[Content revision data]
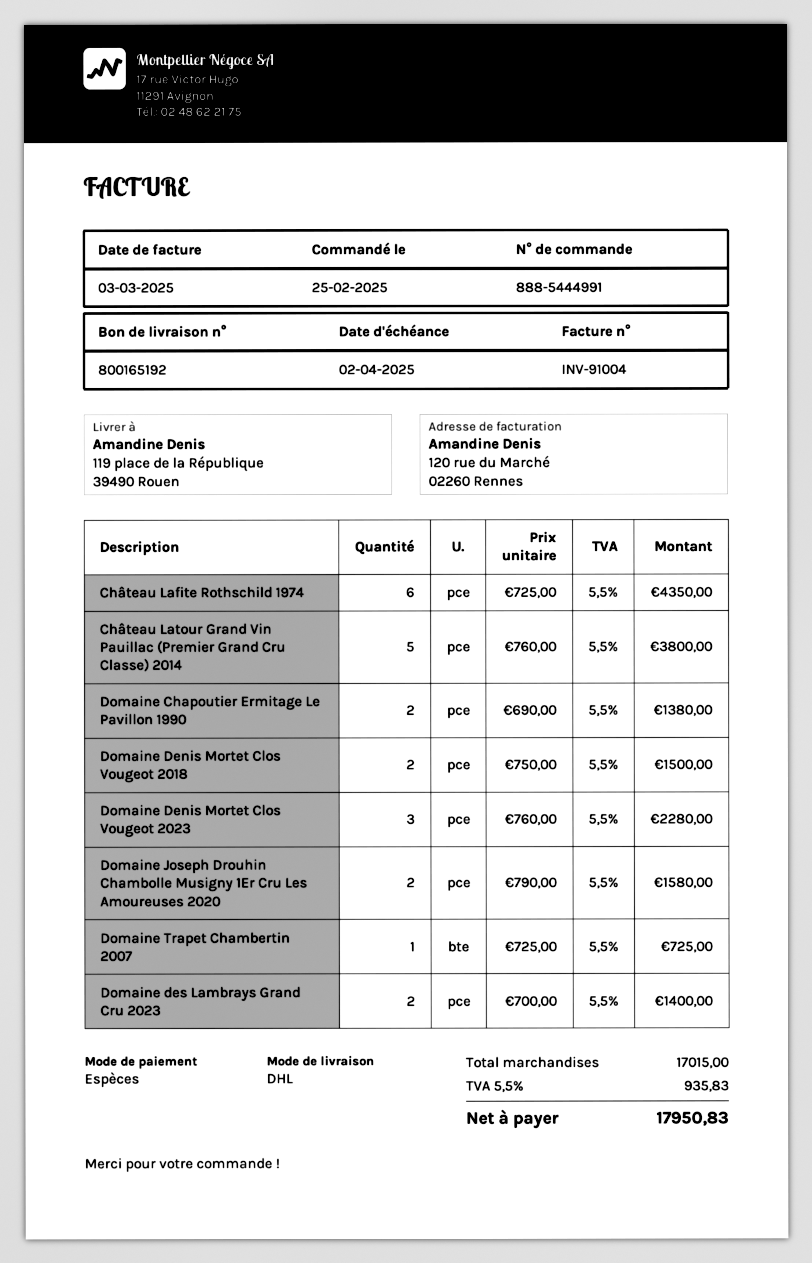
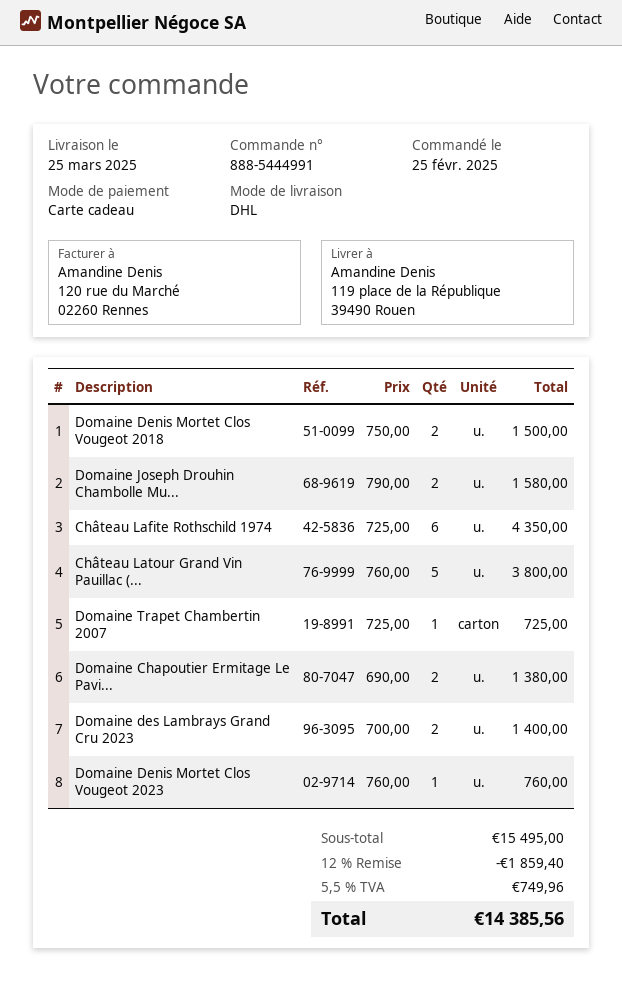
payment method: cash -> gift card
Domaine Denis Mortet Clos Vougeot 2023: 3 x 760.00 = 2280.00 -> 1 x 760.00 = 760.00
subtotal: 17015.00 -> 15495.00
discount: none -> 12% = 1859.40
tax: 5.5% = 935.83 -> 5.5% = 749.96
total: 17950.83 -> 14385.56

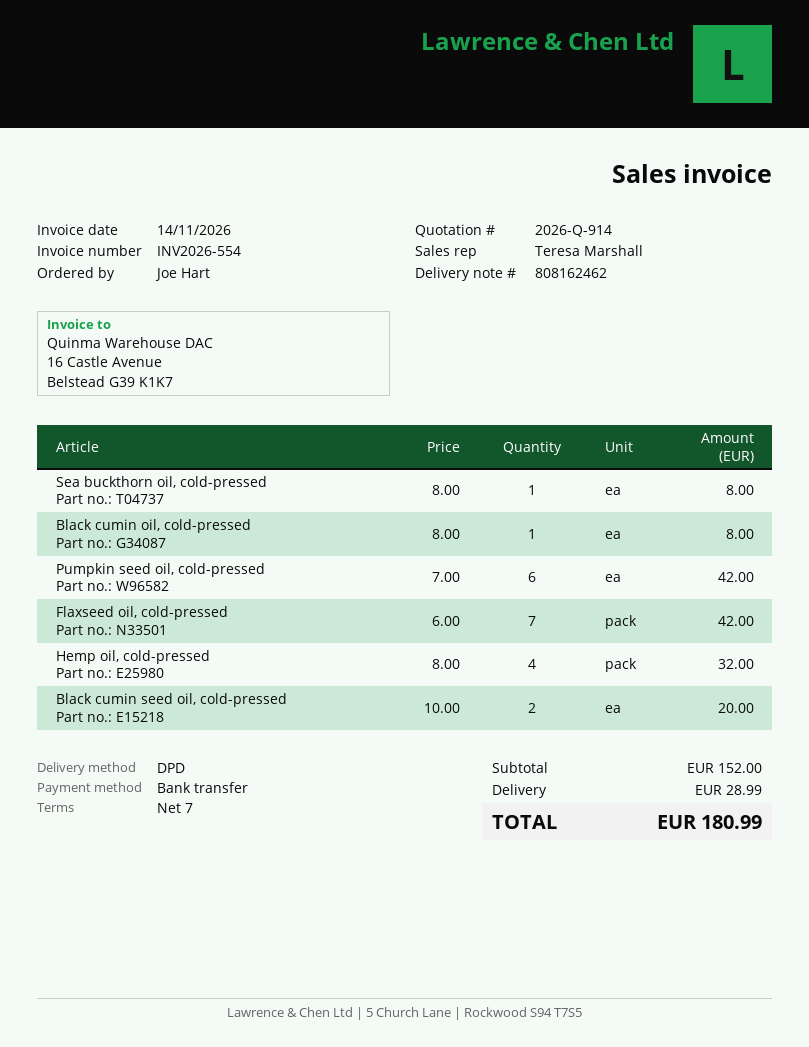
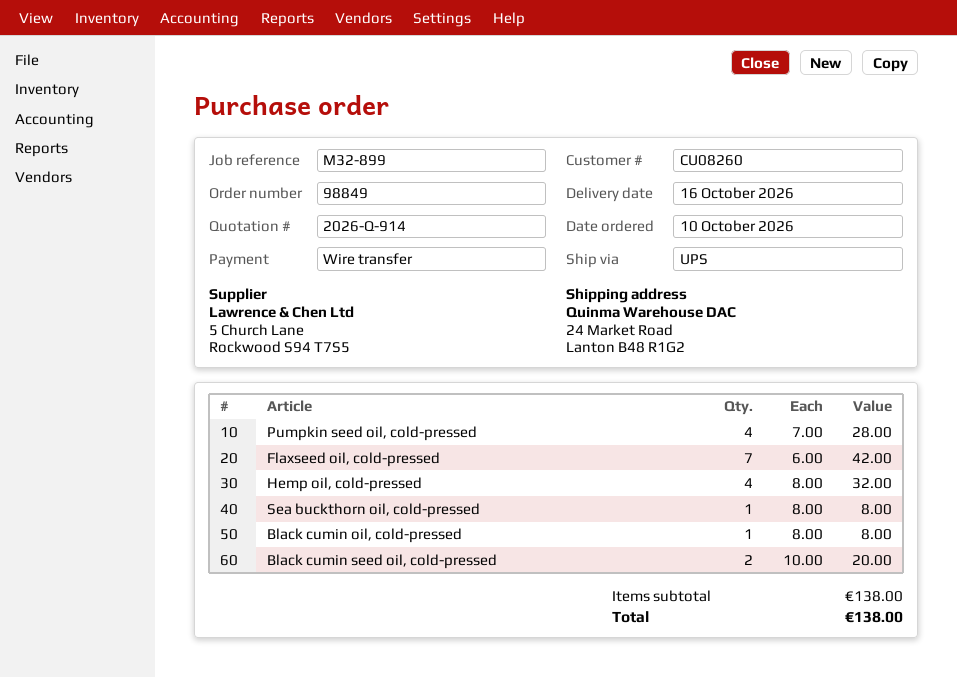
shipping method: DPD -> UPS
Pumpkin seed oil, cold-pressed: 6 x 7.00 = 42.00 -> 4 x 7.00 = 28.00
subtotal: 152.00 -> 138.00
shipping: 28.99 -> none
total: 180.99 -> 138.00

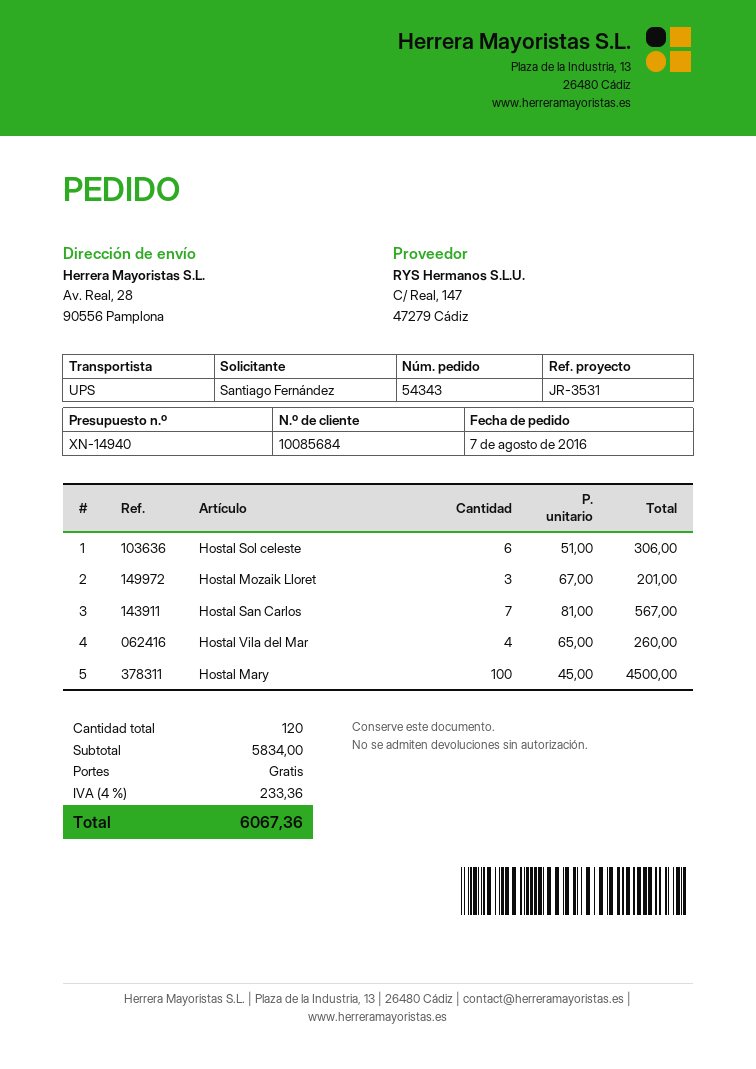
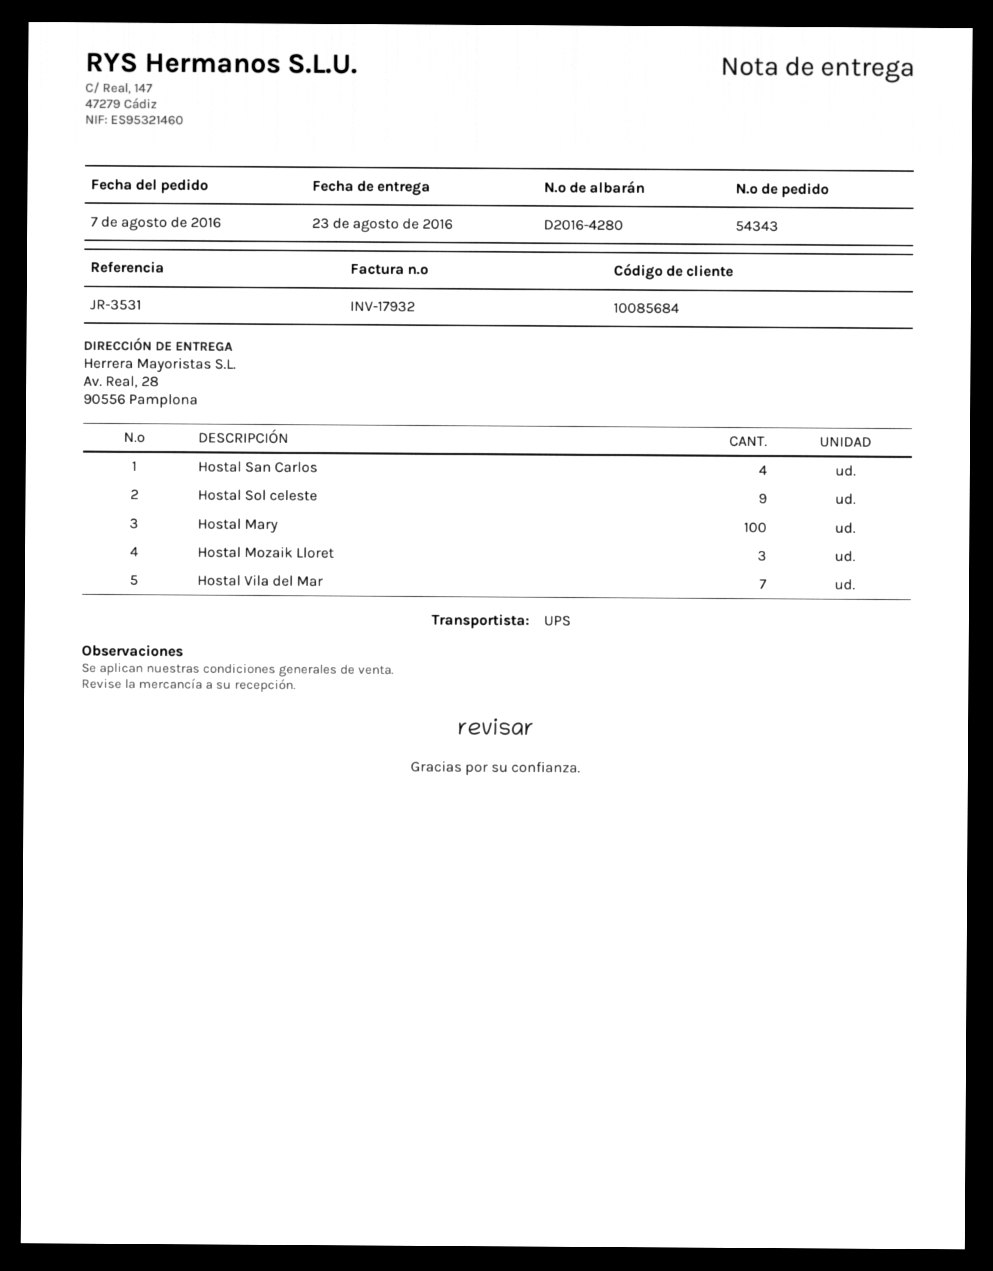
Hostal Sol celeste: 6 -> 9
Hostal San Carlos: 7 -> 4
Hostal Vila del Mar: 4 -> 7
==
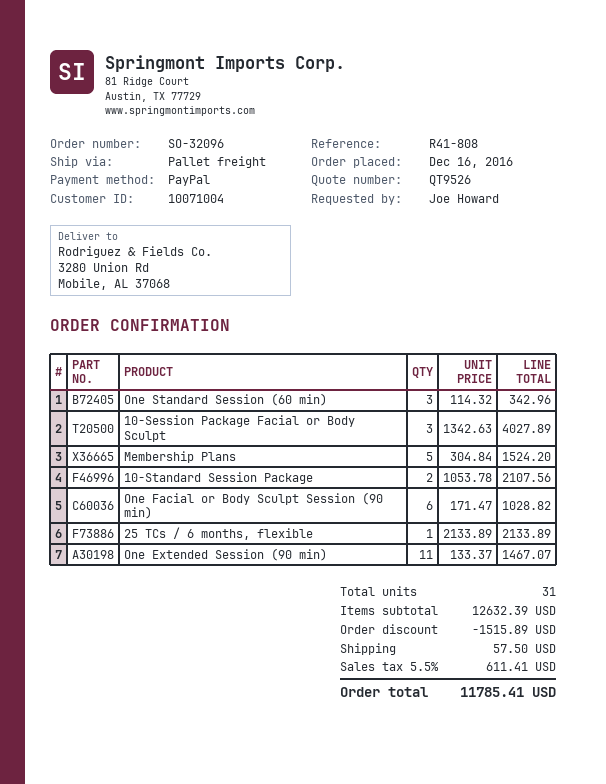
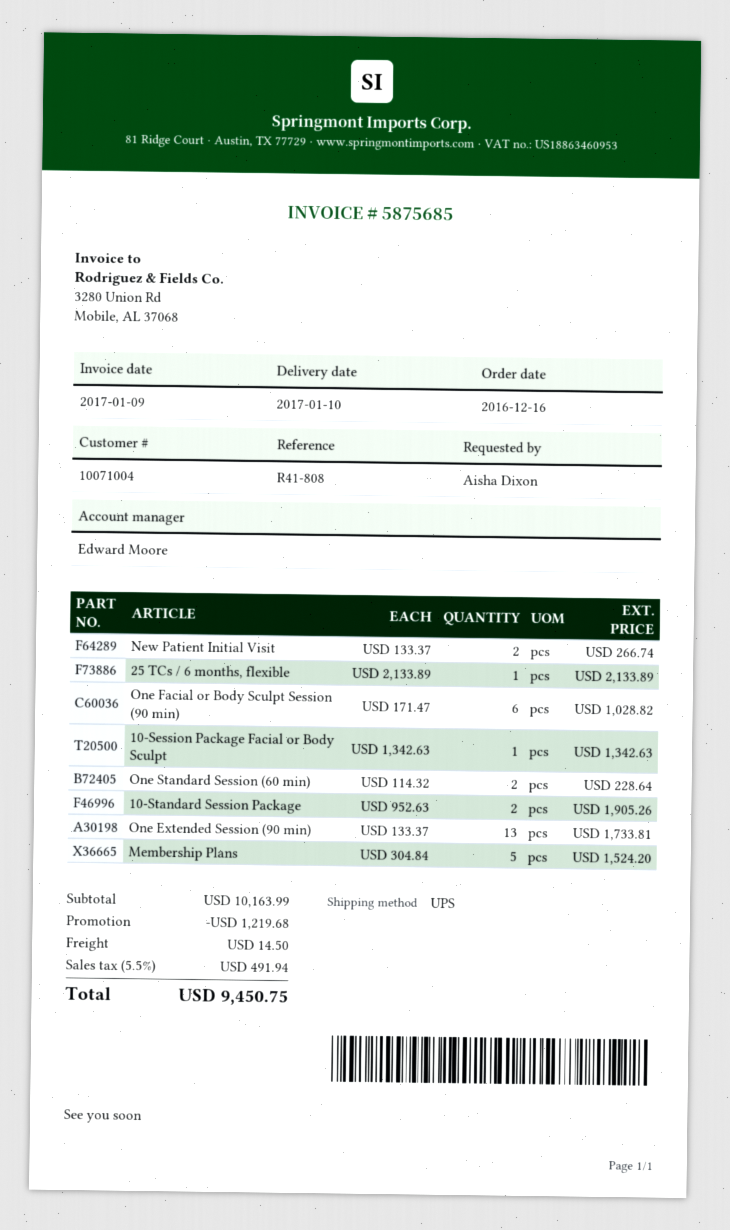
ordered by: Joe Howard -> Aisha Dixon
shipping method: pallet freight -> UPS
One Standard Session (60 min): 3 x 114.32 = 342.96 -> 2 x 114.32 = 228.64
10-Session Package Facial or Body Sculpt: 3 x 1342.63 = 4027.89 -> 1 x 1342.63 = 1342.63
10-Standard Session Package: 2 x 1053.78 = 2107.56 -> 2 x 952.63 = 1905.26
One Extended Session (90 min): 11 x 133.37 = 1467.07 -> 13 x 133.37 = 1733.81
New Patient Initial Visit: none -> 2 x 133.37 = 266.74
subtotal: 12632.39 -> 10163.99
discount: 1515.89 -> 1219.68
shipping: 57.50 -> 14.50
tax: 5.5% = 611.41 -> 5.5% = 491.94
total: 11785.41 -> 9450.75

■ Task brief ■
When you reach the line that has "subtotal: 17015.00 -> 15495.00" in the data above, start repeating lines exactly, and stop after the line that has "Hostal Vila del Mar: 4 -> 7"; pictures stay out.

■ Answer box ■
subtotal: 17015.00 -> 15495.00
discount: none -> 12% = 1859.40
tax: 5.5% = 935.83 -> 5.5% = 749.96
total: 17950.83 -> 14385.56

shipping method: DPD -> UPS
Pumpkin seed oil, cold-pressed: 6 x 7.00 = 42.00 -> 4 x 7.00 = 28.00
subtotal: 152.00 -> 138.00
shipping: 28.99 -> none
total: 180.99 -> 138.00

Hostal Sol celeste: 6 -> 9
Hostal San Carlos: 7 -> 4
Hostal Vila del Mar: 4 -> 7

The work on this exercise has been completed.